Boosting Algorithms – How Does the `subsample` Parameter Work in XGBoost and LightGBM?

boostinglightgbmmachine learningsampling

From what I know, both of them are sequential learners and only the 1st tree in the sequence gets built on the data and all the following trees that get built are to correct the mistakes of previous tree, hence improving the performance or decreasing the bias.

subsample parameters in xgboost and lightgbm dictates the percentage of rows used per tree building.

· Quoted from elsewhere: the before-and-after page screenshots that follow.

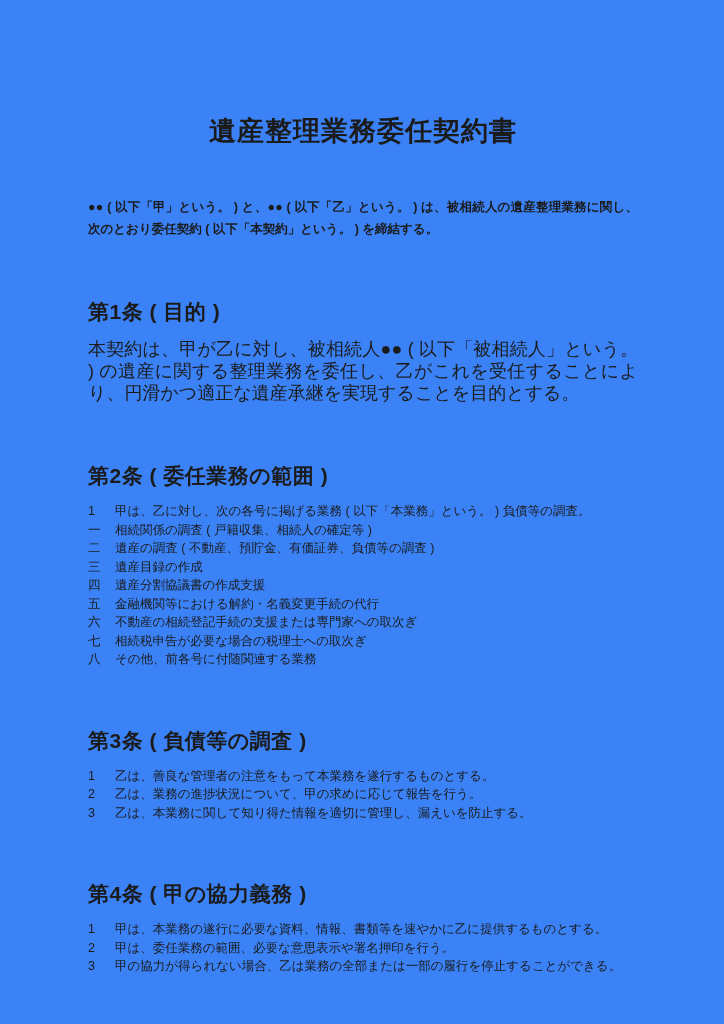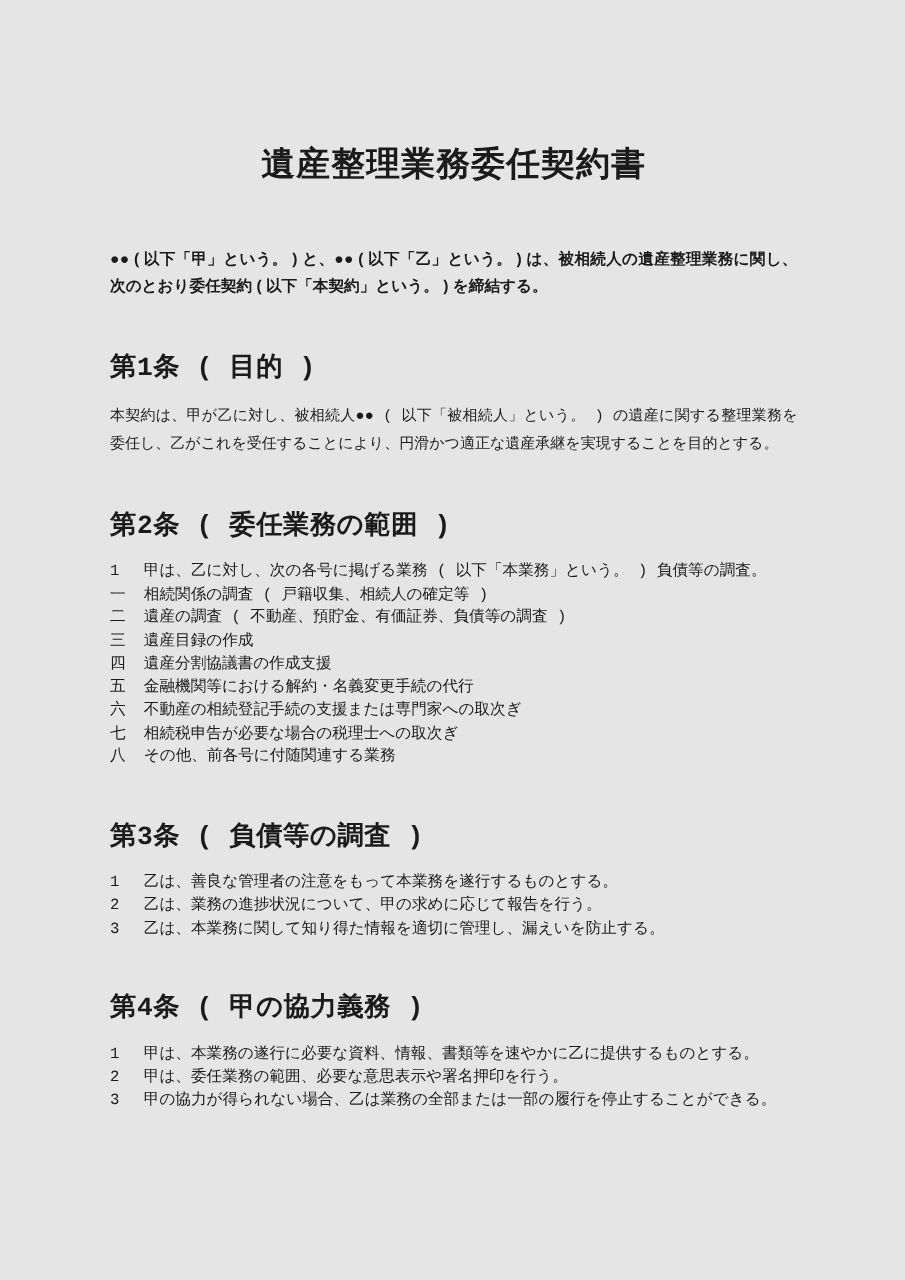--- a/index.html
+++ b/index.html
@@ -19,7 +19,7 @@
     width: 724px;
     height: 1024px;
     padding: 112px 86px 30px 88px;
-    background: #e5e5e5;
+    background: #3b82f6;
   }
   .doc-title {
     margin: 0;

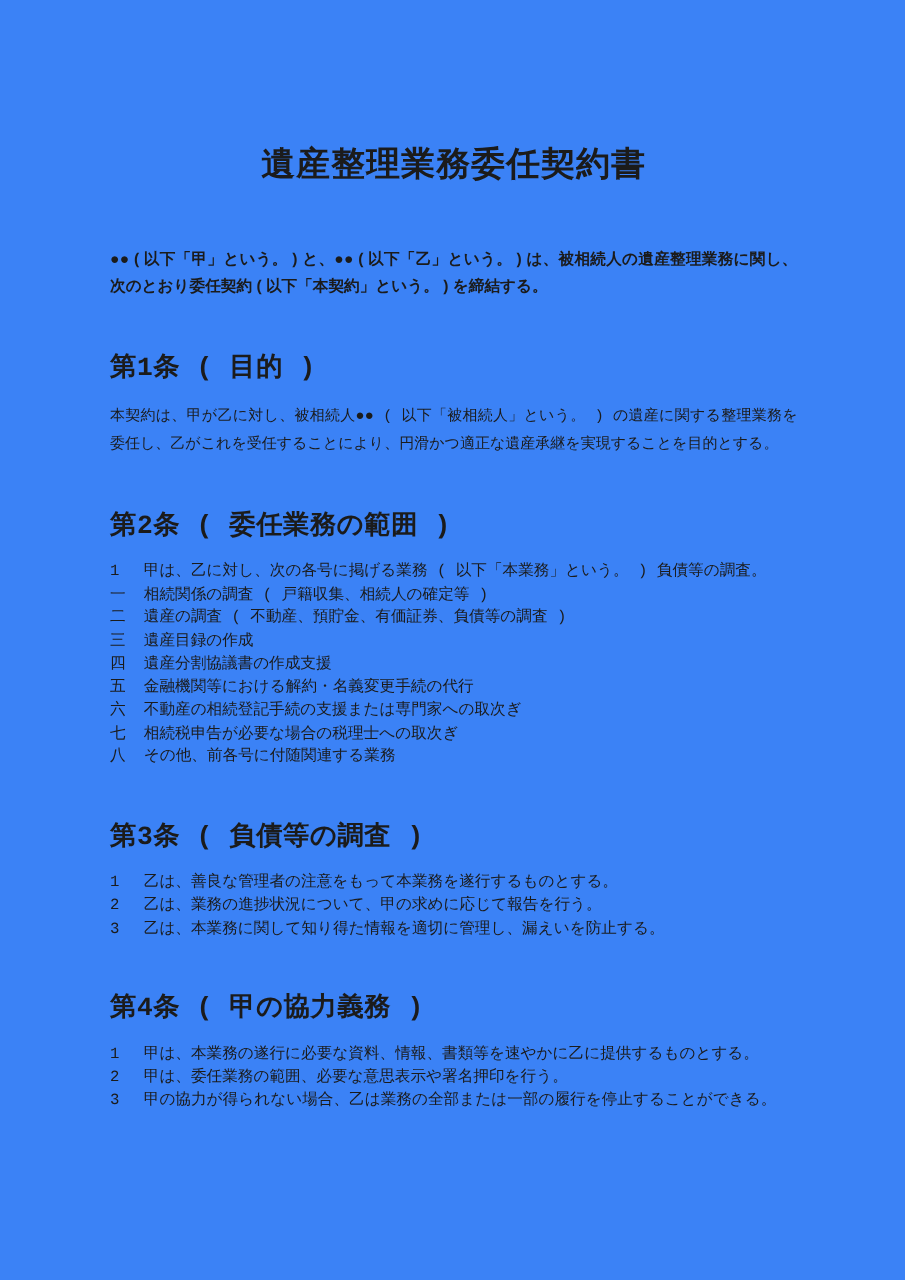--- a/index.html
+++ b/index.html
@@ -37,8 +37,7 @@
     font-weight: bold;
   }
   .article {
-    margin-top: 44px;
-    font-family: Liberation Mono, monospace;
+    margin-top: 60px;
   }
   .heading {
     margin: 0;

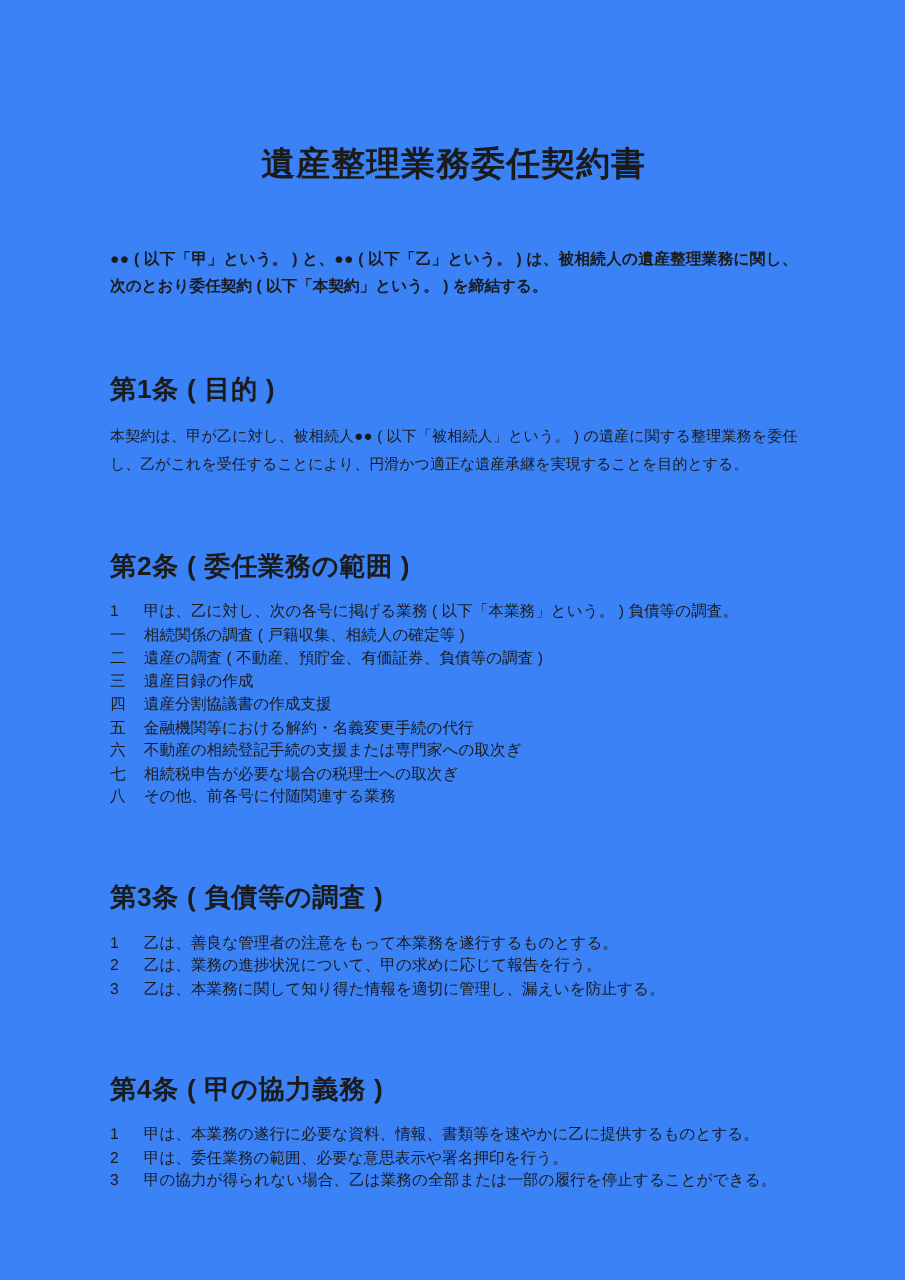--- a/index.html
+++ b/index.html
@@ -48,7 +48,7 @@
   }
   .para {
     margin: 14px 0 0;
-    font-size: 12px;
+    font-size: 18px;
     line-height: 22px;
     text-align: justify;
   }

So, with this context, if subsample is set to 0.75, first tree gets built with 75% of the data and all the following trees will focus on correcting mistakes. So, what happens to the remaining 25% of the data? will another set of sequential tress be built parallelly? or am I missing something here or got something wrong?

Best Answer

That 25% of the data is unused by that learner (i.e. that iteration) of the XGBoost model (assuming subsample=0.75). This is normal, what they do via the subsample argument is to implement bagging by subsampling once in every boosting iteration. This means that, as you described, a portion of the data is not used by that specific base-learner during the $i$-th iteration. In the $i+1$-th iteration, sub-sampling of the whole dataset is performed once again.

Through bagging (or more formally bootstrap aggregation) we practically bootstrap our estimator and allow ourselves to have a more robust overall result - think of it as estimating the sample mean via bootstrapping; just the "mean" here is the "expected prediction for each item" in our sample instead of a single "expected prediction for the sample's central tendency".

And note that irrespective of the subsampling proportion we might use (e.g. 10%), we can always provide estimates for all (i.e. 100%) of our sample items. Some will be out-of-sample of course and some in-sample. In that way, we can also estimate error gradients for all our sample items if needed.